### To do
Write out, word for word, only the lines from the one with "Citizen JV2000-51L Promaster" to the end of the data below.

(Before-and-after change data)
┄┄┄┄┄┄

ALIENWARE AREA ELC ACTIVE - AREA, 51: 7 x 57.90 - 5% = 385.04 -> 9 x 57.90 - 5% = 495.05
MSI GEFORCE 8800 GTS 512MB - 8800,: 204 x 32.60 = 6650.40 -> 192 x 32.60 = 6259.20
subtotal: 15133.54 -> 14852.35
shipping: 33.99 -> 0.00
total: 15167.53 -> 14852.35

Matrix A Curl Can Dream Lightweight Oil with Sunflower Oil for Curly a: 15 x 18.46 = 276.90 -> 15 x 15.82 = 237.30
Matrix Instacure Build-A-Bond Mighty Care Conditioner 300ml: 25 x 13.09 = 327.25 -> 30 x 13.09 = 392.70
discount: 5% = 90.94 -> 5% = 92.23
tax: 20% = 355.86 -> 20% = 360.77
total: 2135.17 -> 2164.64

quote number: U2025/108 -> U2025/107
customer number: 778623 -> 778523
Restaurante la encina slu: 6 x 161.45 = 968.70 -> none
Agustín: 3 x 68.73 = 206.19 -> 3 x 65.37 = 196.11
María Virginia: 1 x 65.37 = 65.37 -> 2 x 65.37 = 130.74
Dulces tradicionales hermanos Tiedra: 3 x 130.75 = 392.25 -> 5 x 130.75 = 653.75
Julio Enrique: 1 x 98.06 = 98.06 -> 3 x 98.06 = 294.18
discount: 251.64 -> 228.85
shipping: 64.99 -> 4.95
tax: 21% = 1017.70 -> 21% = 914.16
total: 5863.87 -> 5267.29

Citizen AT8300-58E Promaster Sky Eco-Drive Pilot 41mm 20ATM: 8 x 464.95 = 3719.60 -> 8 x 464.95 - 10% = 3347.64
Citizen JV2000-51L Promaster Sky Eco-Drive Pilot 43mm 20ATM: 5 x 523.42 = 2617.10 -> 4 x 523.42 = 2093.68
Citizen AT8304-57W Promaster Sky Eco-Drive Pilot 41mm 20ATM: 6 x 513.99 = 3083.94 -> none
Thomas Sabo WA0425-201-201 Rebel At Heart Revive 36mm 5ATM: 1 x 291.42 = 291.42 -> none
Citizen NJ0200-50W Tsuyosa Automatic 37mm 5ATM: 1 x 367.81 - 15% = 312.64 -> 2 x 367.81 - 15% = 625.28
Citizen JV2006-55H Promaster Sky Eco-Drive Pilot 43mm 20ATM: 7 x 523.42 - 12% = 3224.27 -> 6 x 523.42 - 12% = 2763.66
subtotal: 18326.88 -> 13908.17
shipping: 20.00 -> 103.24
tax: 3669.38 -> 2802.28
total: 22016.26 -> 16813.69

┄┄┄┄┄┄

### Solution
Citizen JV2000-51L Promaster Sky Eco-Drive Pilot 43mm 20ATM: 5 x 523.42 = 2617.10 -> 4 x 523.42 = 2093.68
Citizen AT8304-57W Promaster Sky Eco-Drive Pilot 41mm 20ATM: 6 x 513.99 = 3083.94 -> none
Thomas Sabo WA0425-201-201 Rebel At Heart Revive 36mm 5ATM: 1 x 291.42 = 291.42 -> none
Citizen NJ0200-50W Tsuyosa Automatic 37mm 5ATM: 1 x 367.81 - 15% = 312.64 -> 2 x 367.81 - 15% = 625.28
Citizen JV2006-55H Promaster Sky Eco-Drive Pilot 43mm 20ATM: 7 x 523.42 - 12% = 3224.27 -> 6 x 523.42 - 12% = 2763.66
subtotal: 18326.88 -> 13908.17
shipping: 20.00 -> 103.24
tax: 3669.38 -> 2802.28
total: 22016.26 -> 16813.69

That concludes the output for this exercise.